» What is expected: Begin at the line holding "left: 37px ->" and set down exactly each line through the last one below, omitting pictures. Include nothing else.

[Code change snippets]
________________________________________
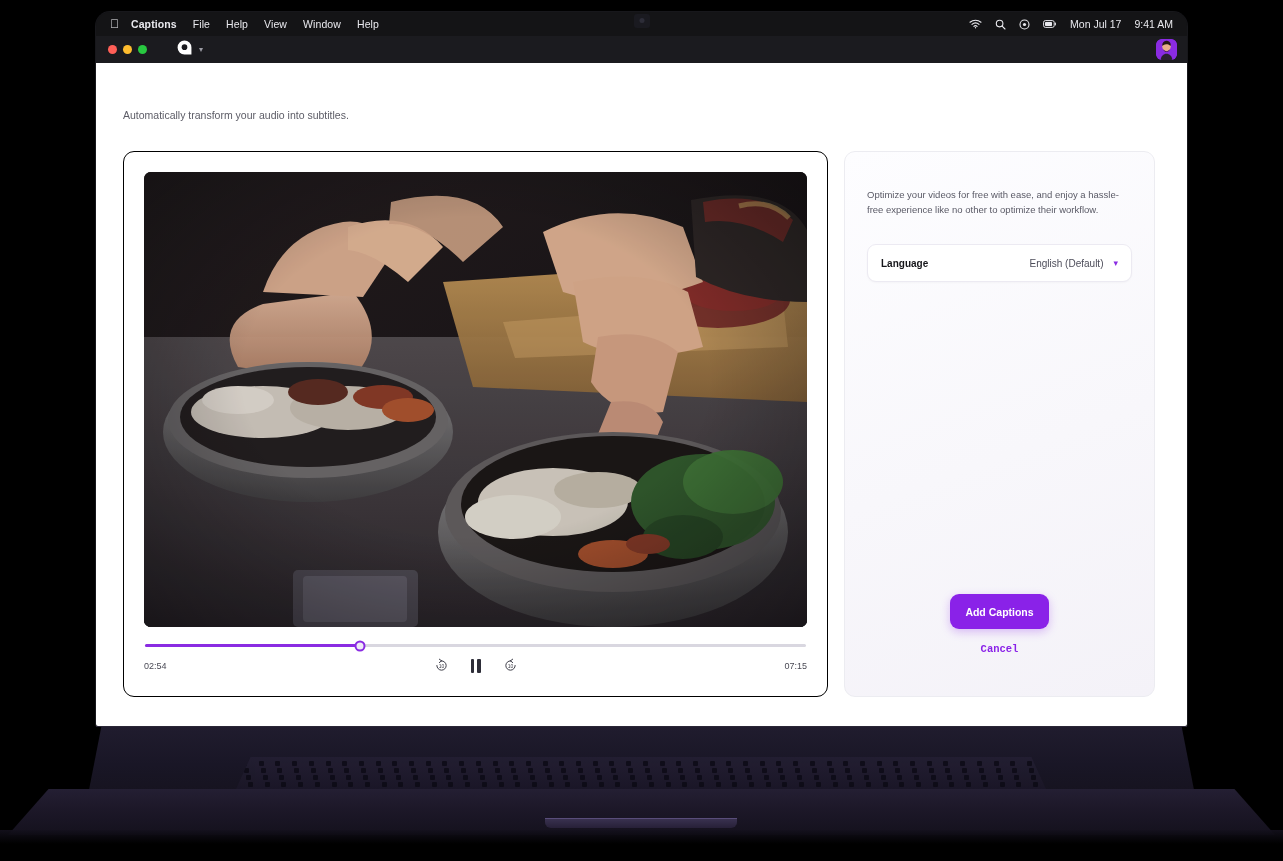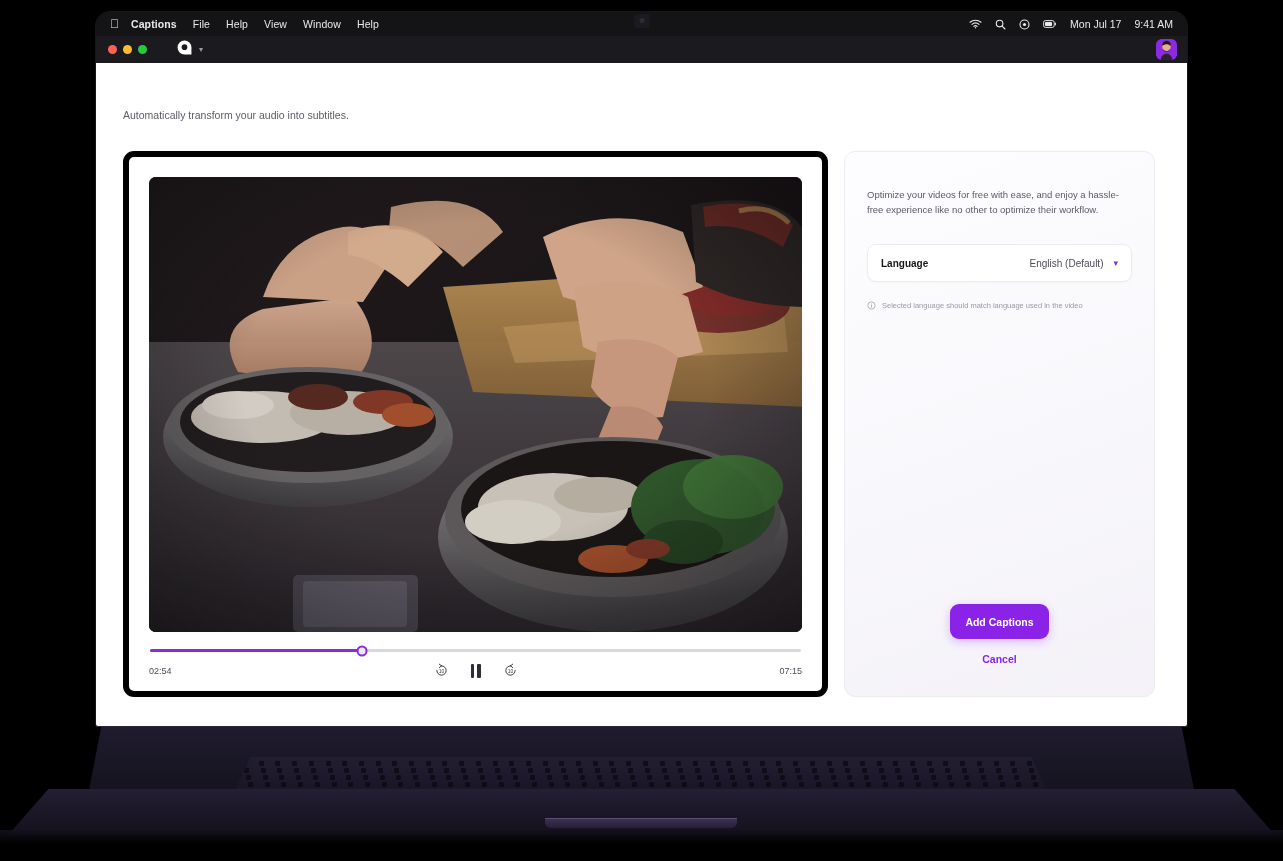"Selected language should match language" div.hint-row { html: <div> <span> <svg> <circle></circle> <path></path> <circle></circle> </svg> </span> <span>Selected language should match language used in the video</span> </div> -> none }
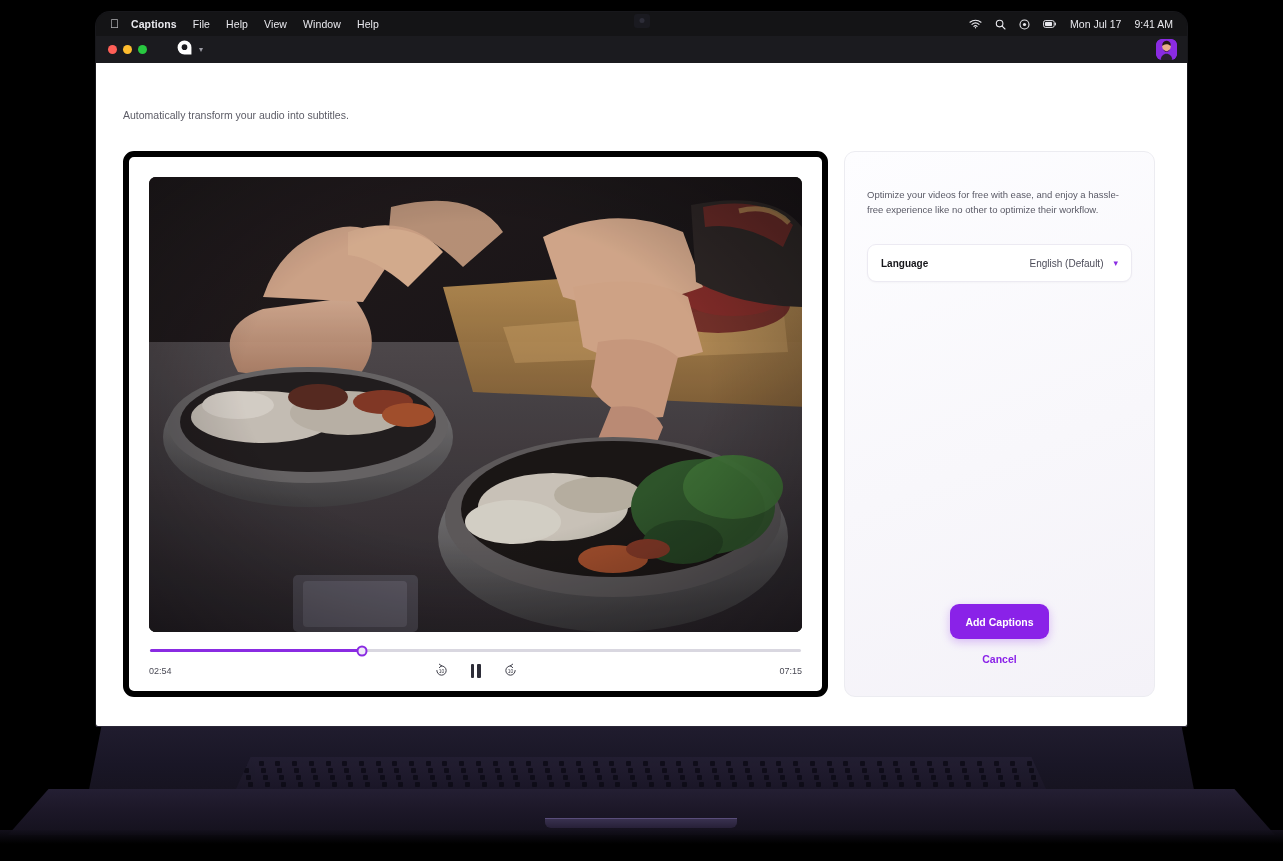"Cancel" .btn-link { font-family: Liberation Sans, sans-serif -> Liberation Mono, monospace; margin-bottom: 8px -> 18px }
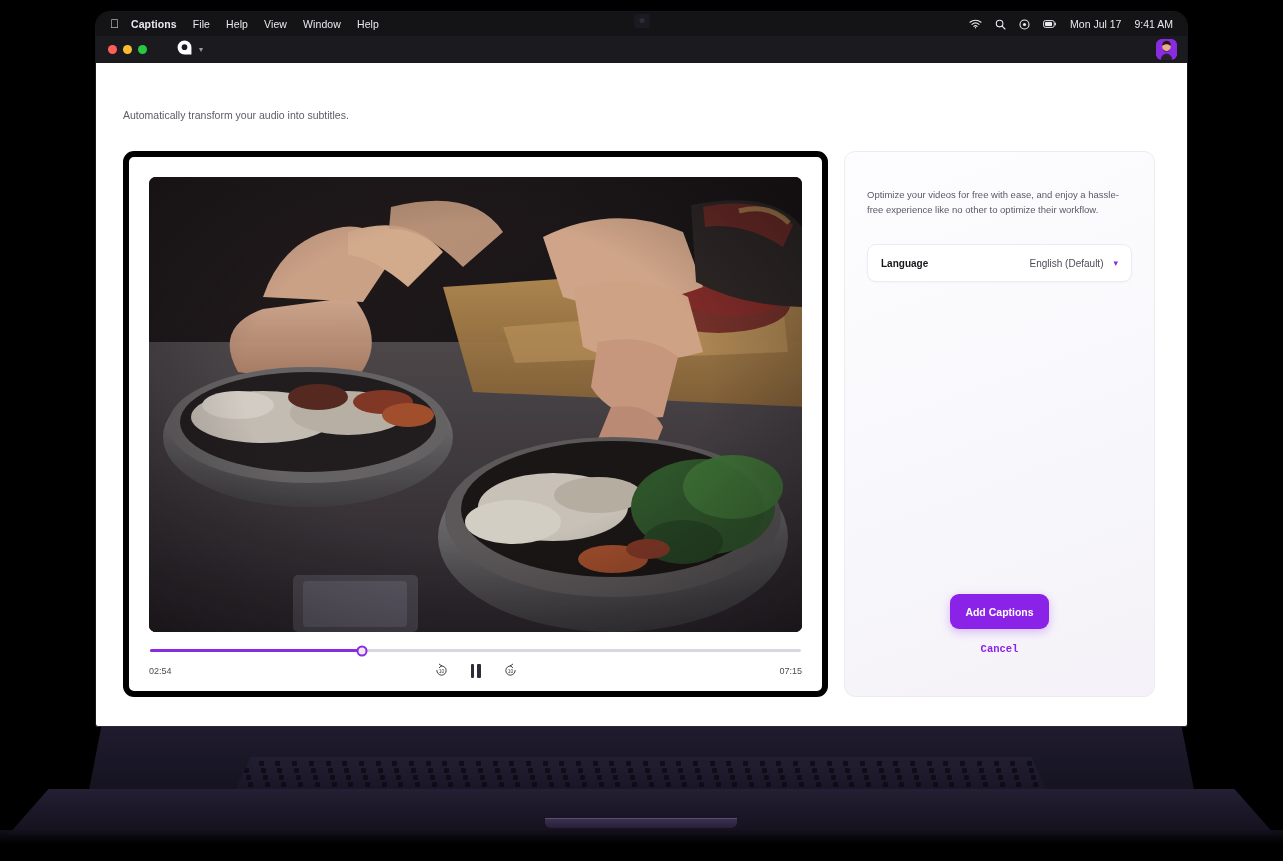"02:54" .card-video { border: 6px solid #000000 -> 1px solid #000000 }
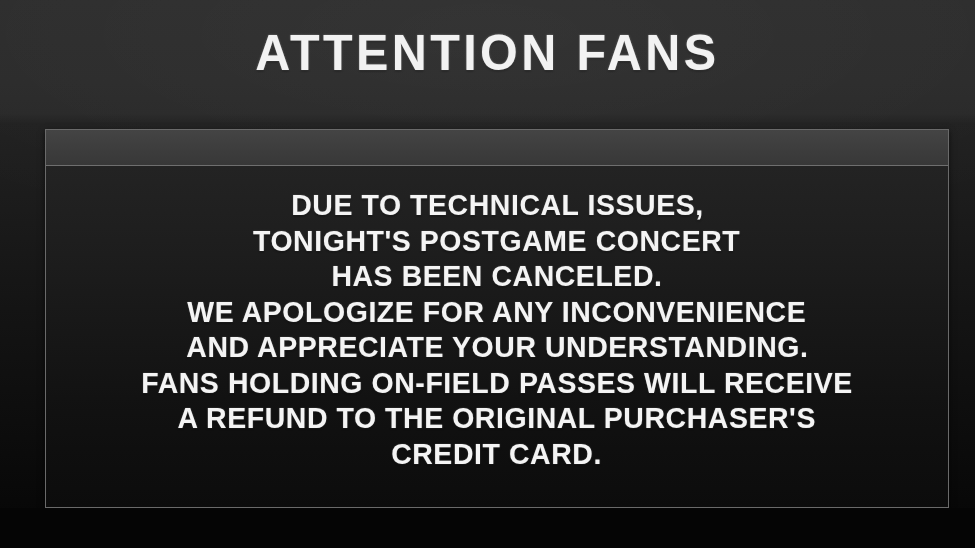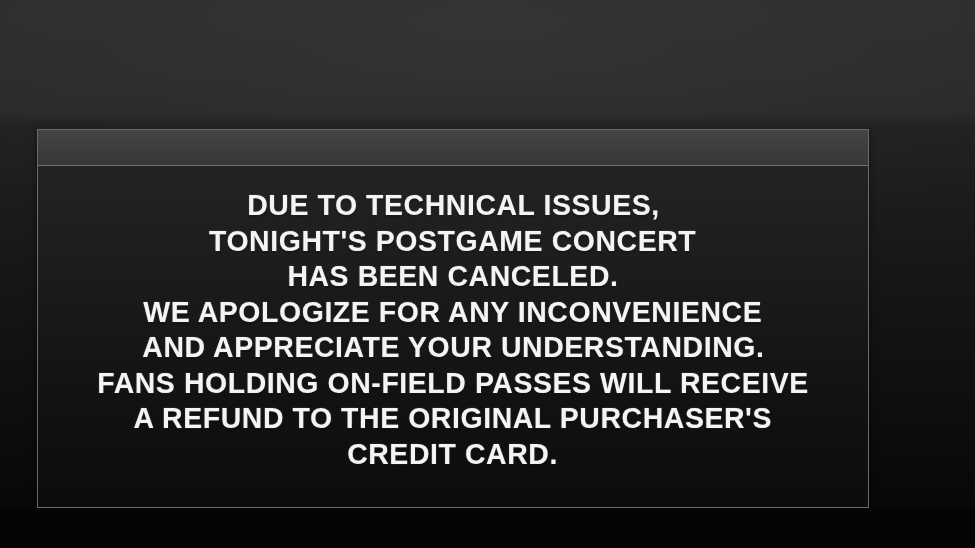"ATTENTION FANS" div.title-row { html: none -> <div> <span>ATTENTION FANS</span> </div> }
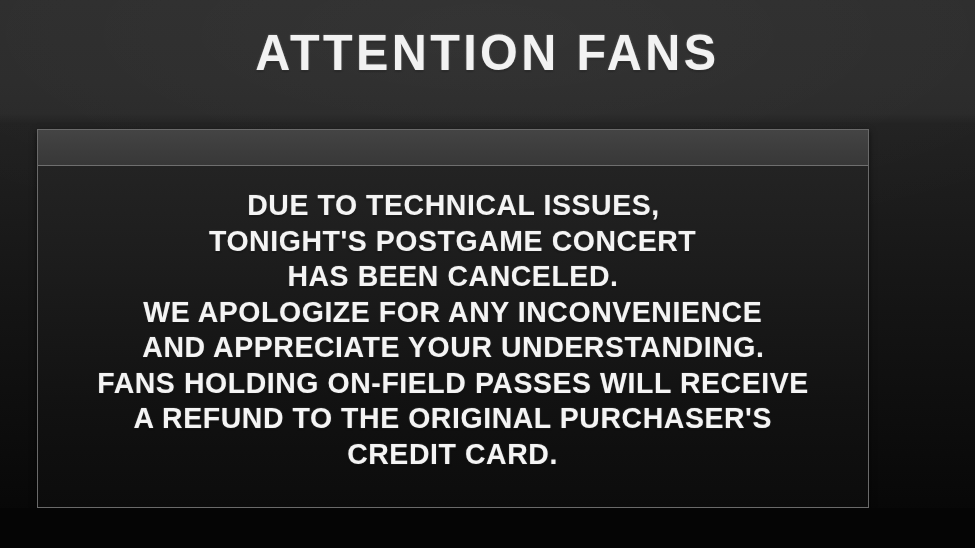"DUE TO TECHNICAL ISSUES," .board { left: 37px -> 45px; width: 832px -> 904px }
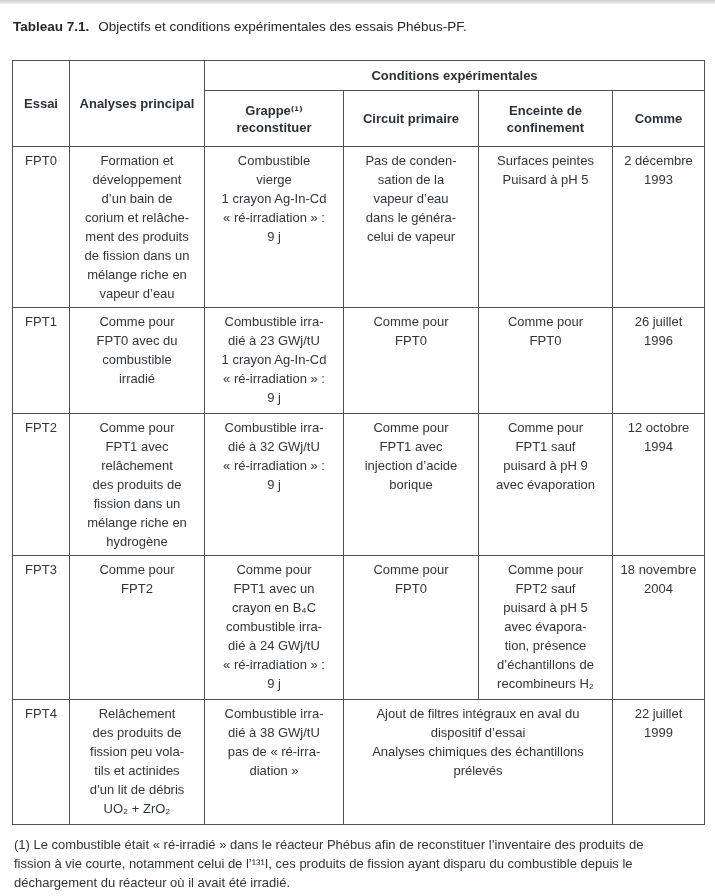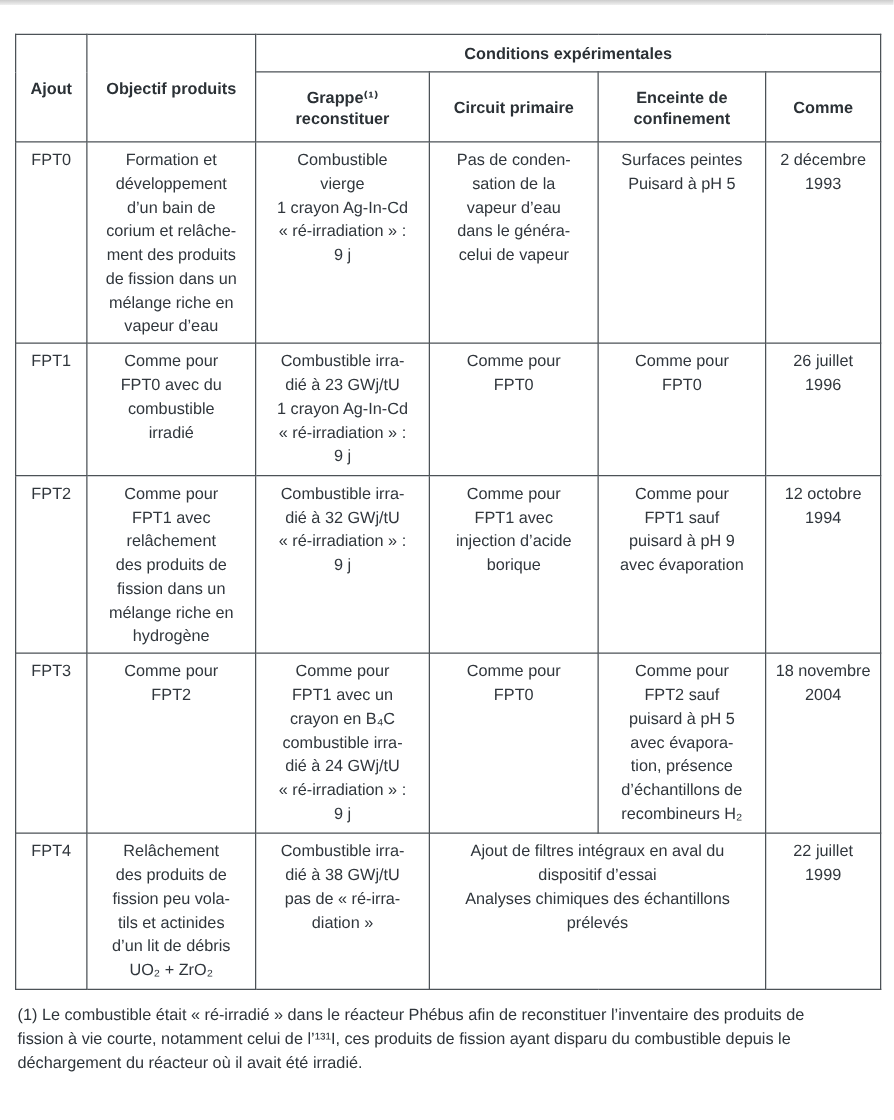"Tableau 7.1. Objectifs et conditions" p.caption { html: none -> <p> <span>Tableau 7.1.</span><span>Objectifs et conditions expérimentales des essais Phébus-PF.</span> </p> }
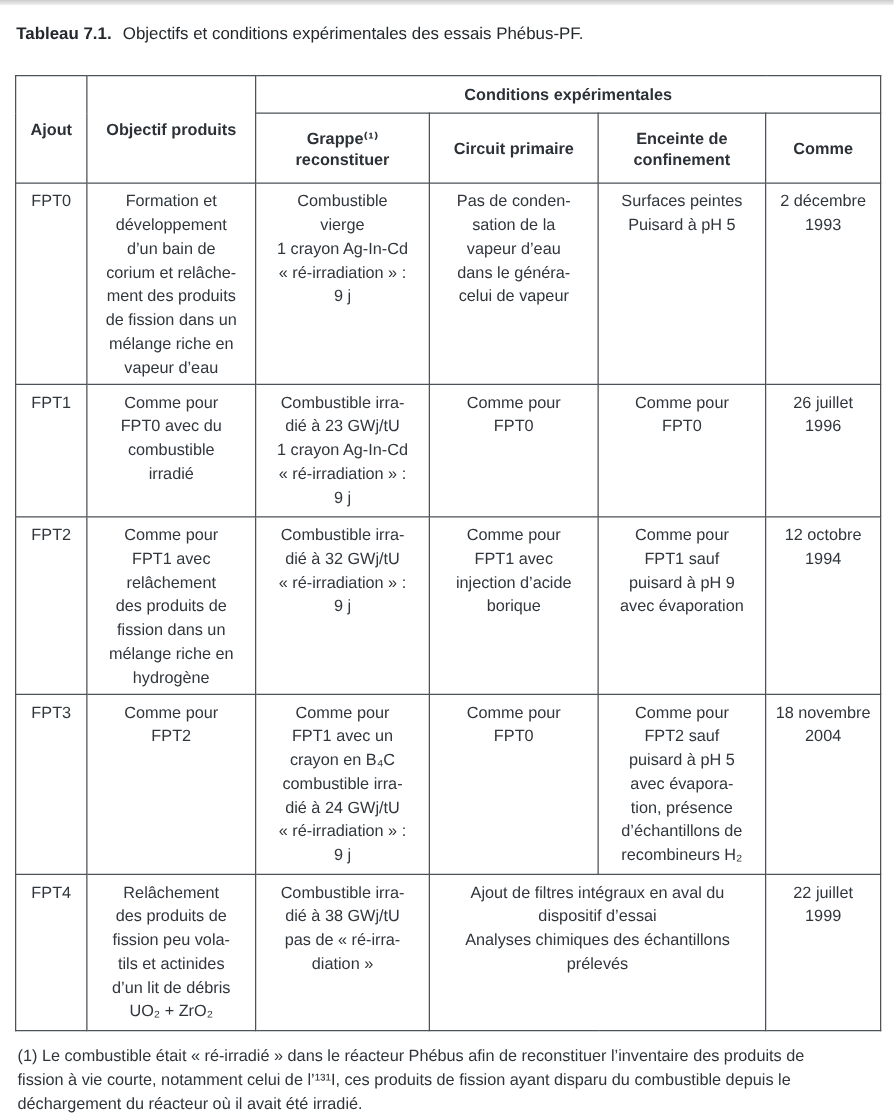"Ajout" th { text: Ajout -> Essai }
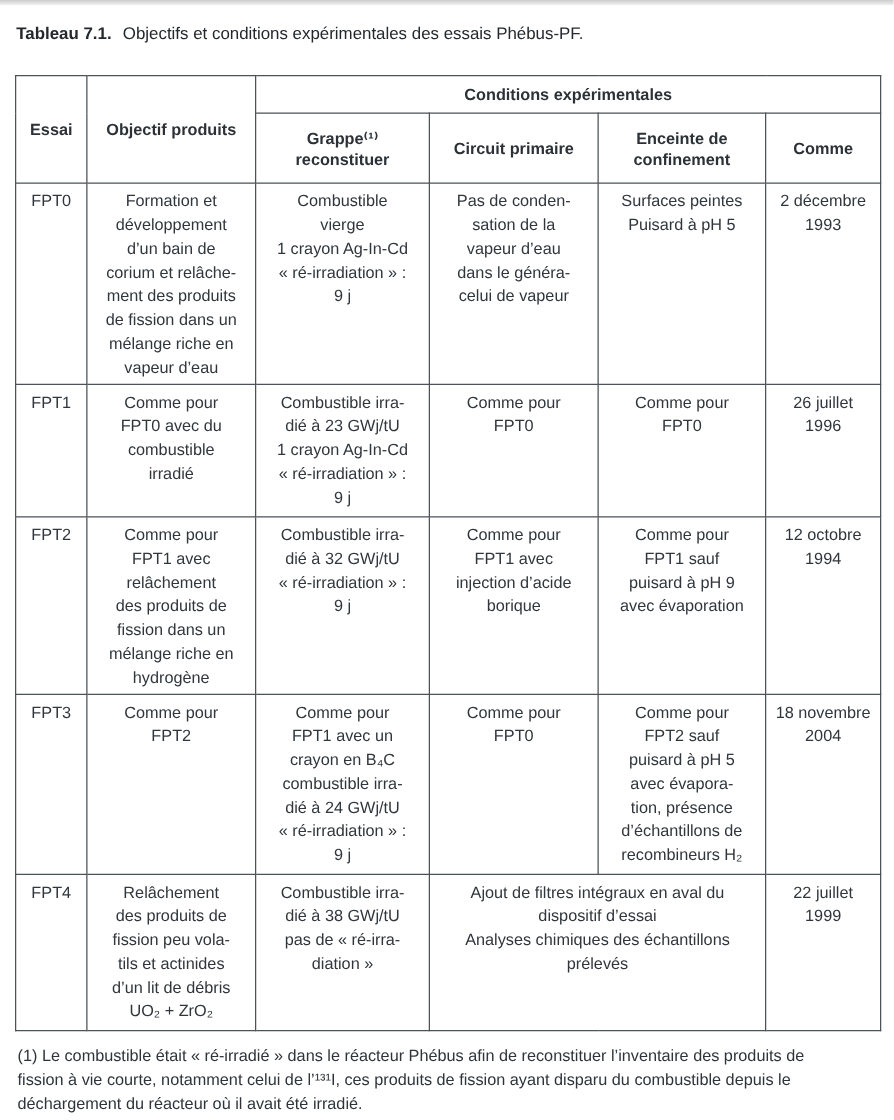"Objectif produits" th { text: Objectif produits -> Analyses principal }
________________________________________
» Solution to this task:
"DUE TO TECHNICAL ISSUES," .board { left: 37px -> 45px; width: 832px -> 904px }
"Tableau 7.1. Objectifs et conditions" p.caption { html: none -> <p> <span>Tableau 7.1.</span><span>Objectifs et conditions expérimentales des essais Phébus-PF.</span> </p> }
"Ajout" th { text: Ajout -> Essai }
"Objectif produits" th { text: Objectif produits -> Analyses principal }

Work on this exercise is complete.